▸ INPUT FOR THIS TASK
------------------------------

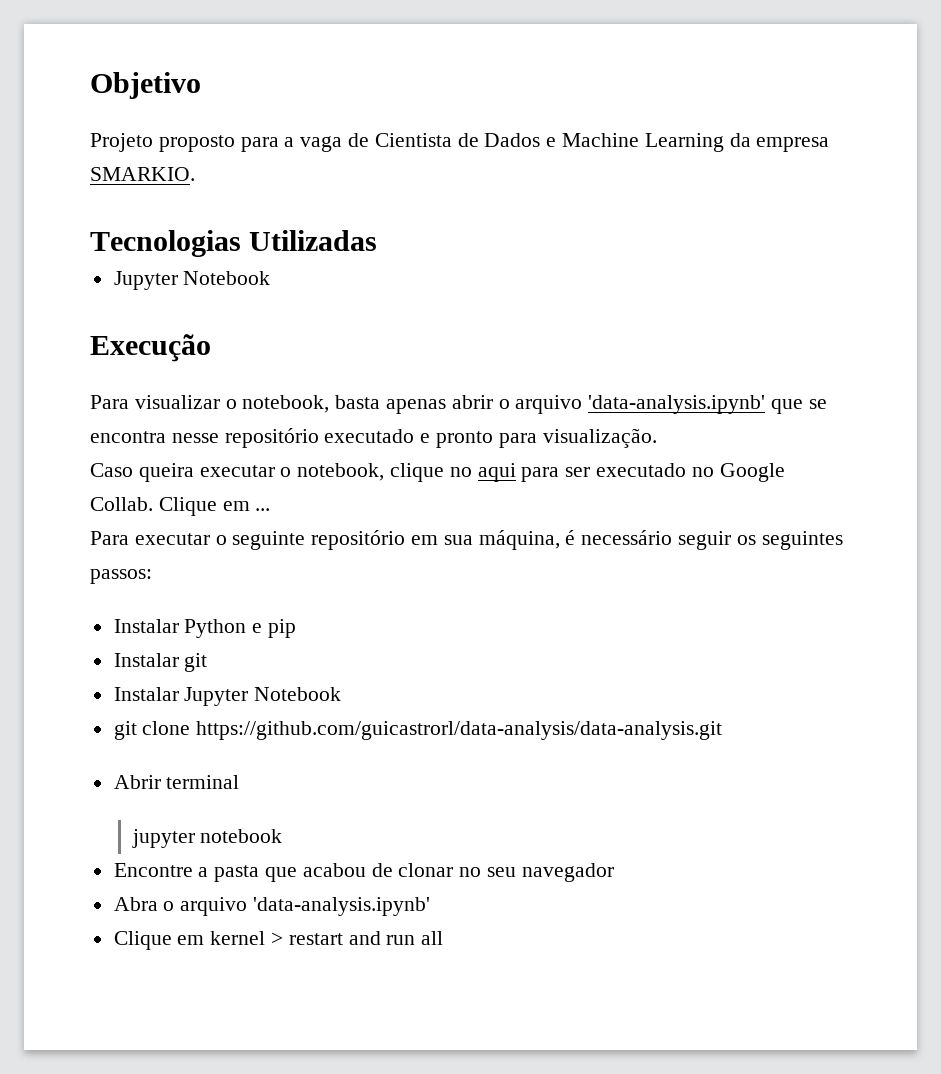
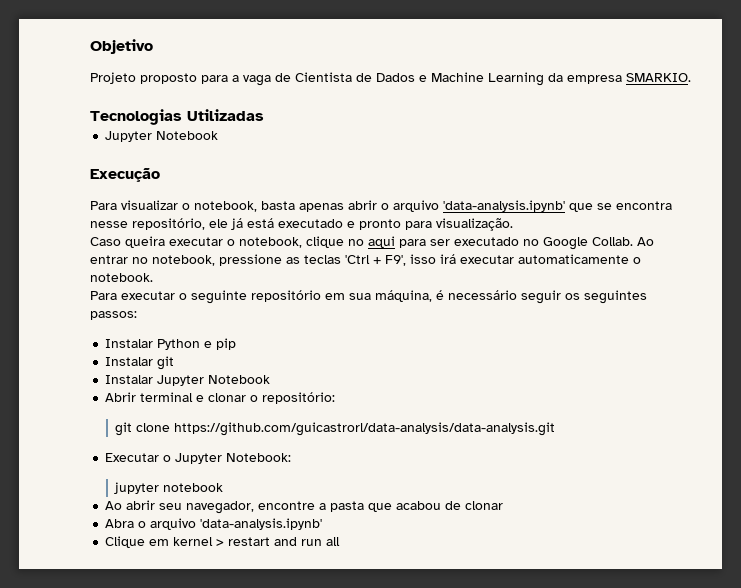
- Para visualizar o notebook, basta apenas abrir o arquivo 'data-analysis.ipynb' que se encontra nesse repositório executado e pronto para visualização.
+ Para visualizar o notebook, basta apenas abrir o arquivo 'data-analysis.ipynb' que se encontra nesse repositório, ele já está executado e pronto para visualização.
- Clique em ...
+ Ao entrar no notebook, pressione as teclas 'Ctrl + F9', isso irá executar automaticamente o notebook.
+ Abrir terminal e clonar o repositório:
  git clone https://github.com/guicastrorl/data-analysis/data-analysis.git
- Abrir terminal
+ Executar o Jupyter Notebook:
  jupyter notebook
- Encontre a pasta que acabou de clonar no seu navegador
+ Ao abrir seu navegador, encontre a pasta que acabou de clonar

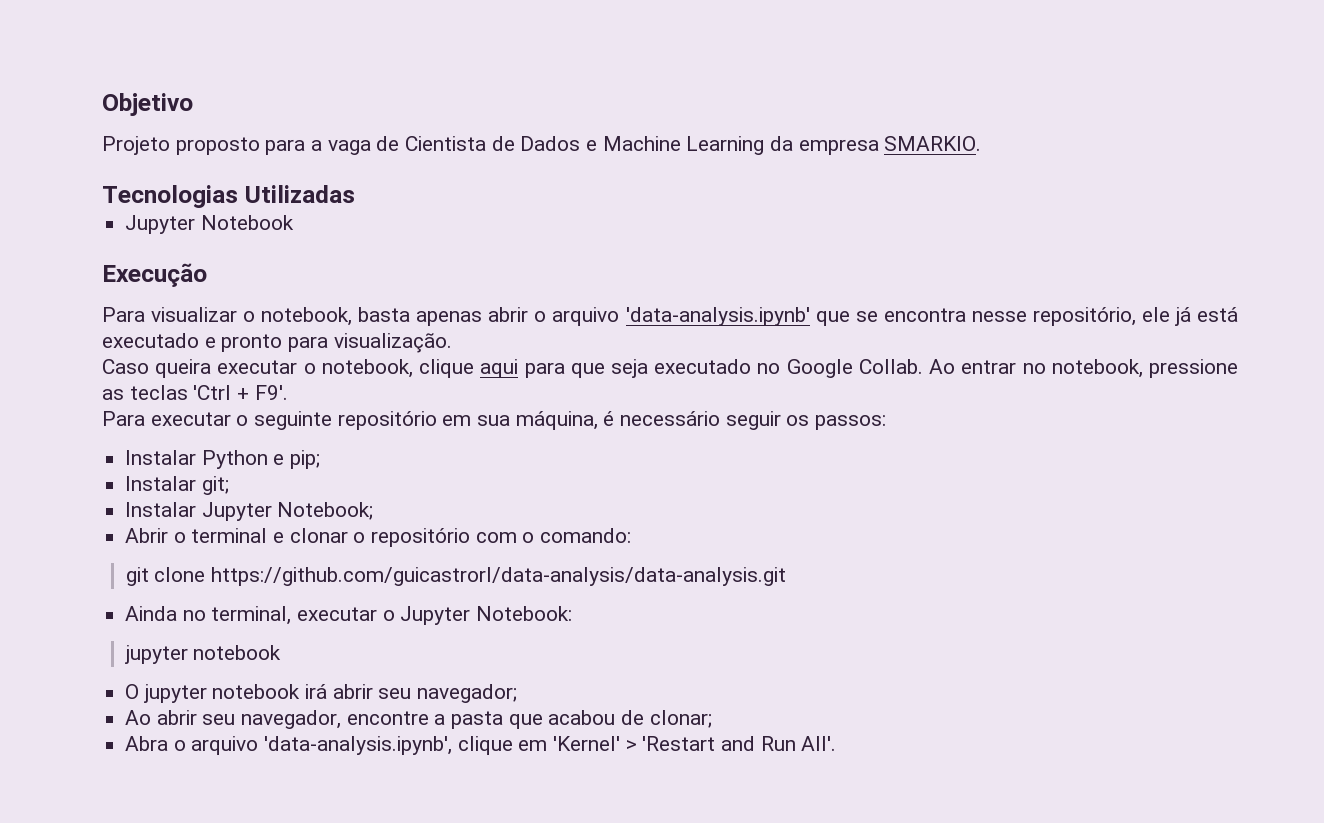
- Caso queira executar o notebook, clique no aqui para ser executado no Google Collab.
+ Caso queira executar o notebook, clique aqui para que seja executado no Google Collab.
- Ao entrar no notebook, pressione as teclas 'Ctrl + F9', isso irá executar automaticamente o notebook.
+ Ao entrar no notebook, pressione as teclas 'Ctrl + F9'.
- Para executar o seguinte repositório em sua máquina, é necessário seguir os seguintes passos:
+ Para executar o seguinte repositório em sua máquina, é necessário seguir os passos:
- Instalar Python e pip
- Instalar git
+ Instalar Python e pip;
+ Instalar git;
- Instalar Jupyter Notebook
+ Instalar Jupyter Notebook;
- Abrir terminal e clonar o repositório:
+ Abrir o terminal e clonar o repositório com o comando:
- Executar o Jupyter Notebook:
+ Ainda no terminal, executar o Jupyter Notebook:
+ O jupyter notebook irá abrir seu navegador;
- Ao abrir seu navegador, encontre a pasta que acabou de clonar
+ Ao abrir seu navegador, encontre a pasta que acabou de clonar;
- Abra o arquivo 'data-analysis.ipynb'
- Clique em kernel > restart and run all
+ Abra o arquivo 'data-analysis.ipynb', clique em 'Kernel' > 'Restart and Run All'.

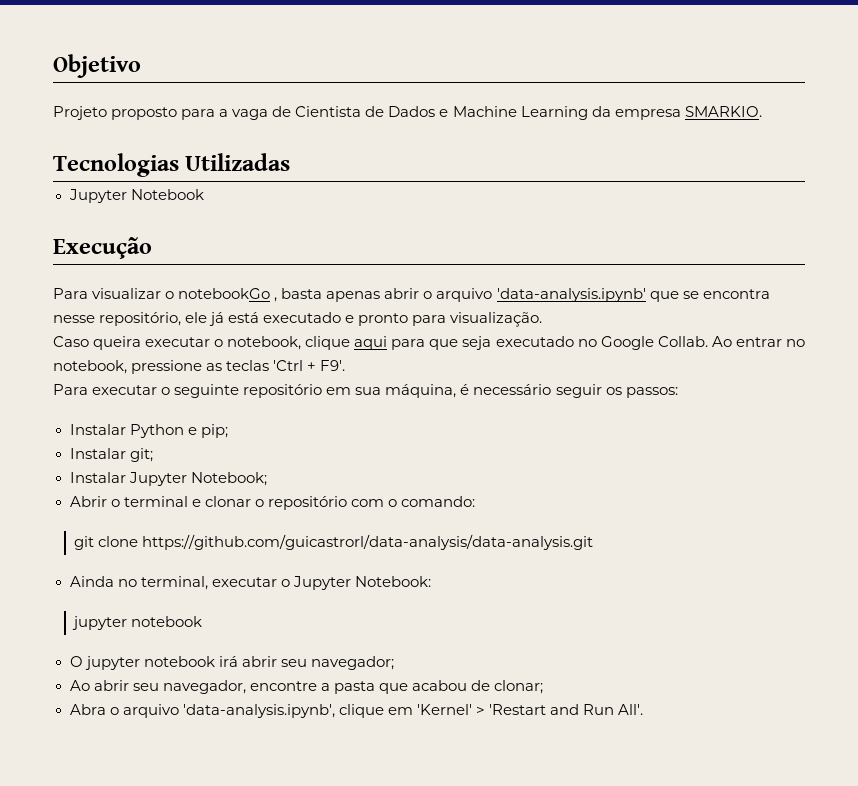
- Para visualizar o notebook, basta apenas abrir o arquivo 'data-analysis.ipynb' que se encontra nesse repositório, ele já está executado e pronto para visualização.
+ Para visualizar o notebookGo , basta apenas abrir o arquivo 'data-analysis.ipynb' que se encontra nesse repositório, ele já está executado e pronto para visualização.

------------------------------

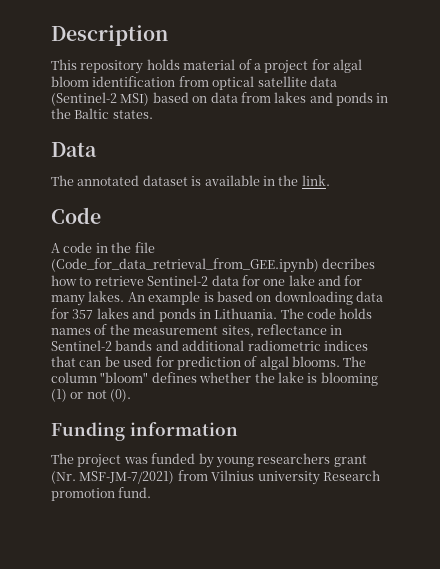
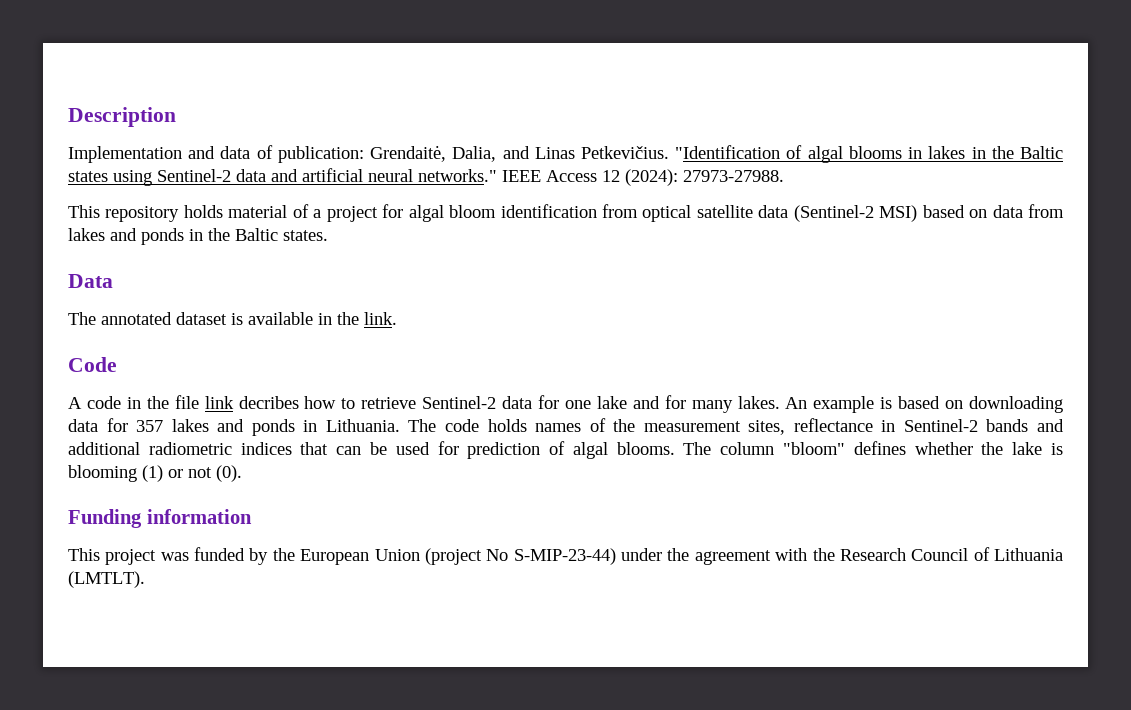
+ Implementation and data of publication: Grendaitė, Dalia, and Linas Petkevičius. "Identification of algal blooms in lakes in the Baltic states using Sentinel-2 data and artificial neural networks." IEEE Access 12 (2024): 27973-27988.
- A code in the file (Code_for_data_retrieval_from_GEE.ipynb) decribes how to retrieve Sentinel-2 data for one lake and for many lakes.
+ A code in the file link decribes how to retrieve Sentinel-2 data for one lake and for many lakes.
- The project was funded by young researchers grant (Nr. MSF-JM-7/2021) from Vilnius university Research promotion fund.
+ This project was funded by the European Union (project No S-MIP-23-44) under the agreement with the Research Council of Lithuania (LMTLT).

------------------------------

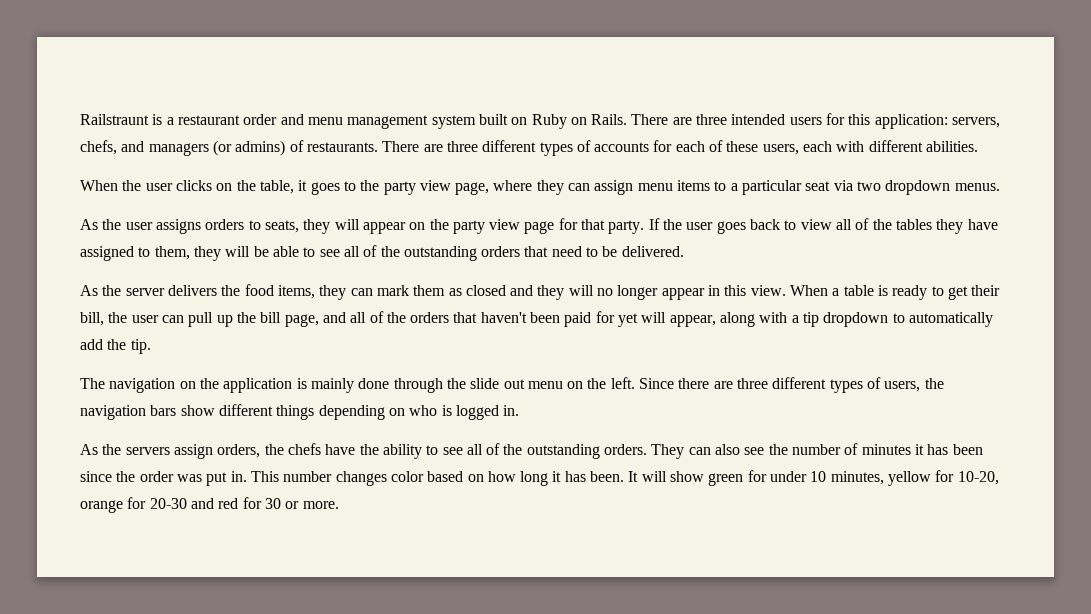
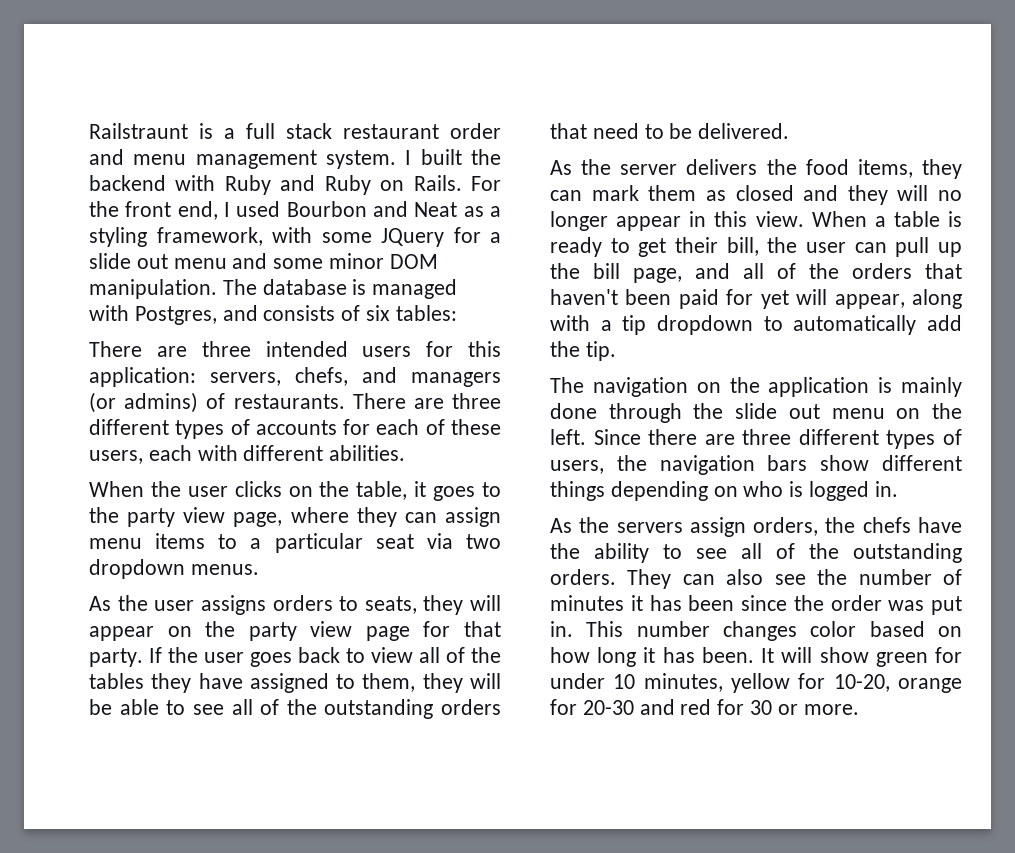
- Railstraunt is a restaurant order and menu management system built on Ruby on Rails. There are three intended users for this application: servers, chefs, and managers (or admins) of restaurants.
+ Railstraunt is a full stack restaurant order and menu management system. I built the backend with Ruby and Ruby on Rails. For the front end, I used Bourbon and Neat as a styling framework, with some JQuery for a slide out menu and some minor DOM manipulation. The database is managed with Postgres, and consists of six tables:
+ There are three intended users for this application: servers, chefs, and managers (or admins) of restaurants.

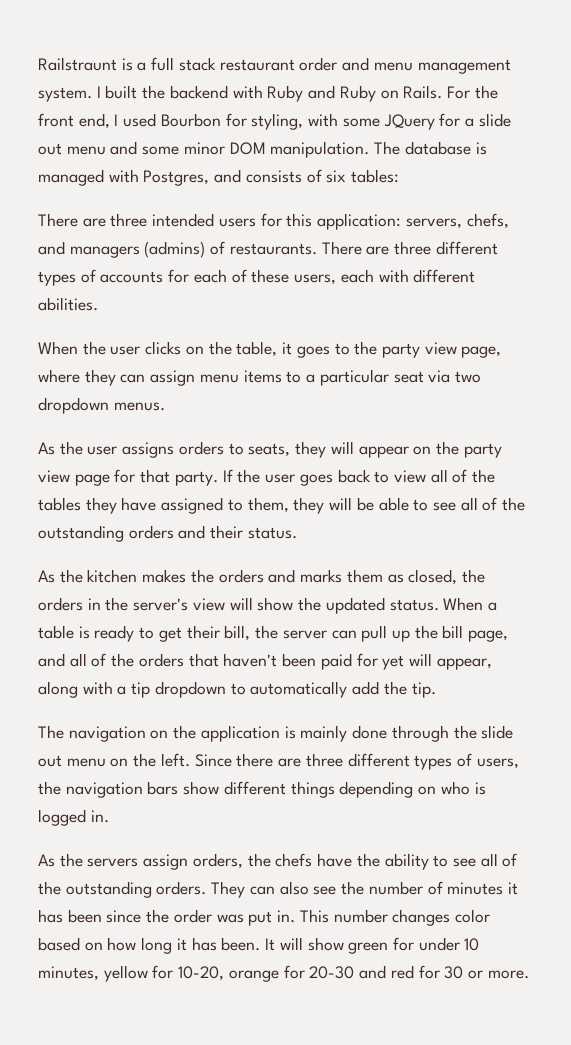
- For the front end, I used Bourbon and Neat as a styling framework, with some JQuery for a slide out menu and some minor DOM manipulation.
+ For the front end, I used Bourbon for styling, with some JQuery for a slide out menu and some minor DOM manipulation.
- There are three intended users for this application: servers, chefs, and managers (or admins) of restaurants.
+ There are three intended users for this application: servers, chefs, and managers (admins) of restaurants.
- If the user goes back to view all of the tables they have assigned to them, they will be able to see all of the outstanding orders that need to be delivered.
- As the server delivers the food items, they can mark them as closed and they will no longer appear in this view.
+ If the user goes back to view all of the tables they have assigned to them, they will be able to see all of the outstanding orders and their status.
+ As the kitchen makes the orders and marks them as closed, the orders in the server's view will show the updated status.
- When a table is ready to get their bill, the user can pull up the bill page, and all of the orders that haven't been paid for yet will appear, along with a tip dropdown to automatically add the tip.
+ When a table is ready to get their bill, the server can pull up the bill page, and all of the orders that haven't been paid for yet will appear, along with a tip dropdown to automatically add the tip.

------------------------------

▸ TASK DETAILS
In the entries above, find the line holding "used Bourbon for" and the line holding "and their status."; print both of them and every line between, exactly, and nothing else.

▸ RESPONSE FOR THIS EXERCISE
+ For the front end, I used Bourbon for styling, with some JQuery for a slide out menu and some minor DOM manipulation.
- There are three intended users for this application: servers, chefs, and managers (or admins) of restaurants.
+ There are three intended users for this application: servers, chefs, and managers (admins) of restaurants.
- If the user goes back to view all of the tables they have assigned to them, they will be able to see all of the outstanding orders that need to be delivered.
- As the server delivers the food items, they can mark them as closed and they will no longer appear in this view.
+ If the user goes back to view all of the tables they have assigned to them, they will be able to see all of the outstanding orders and their status.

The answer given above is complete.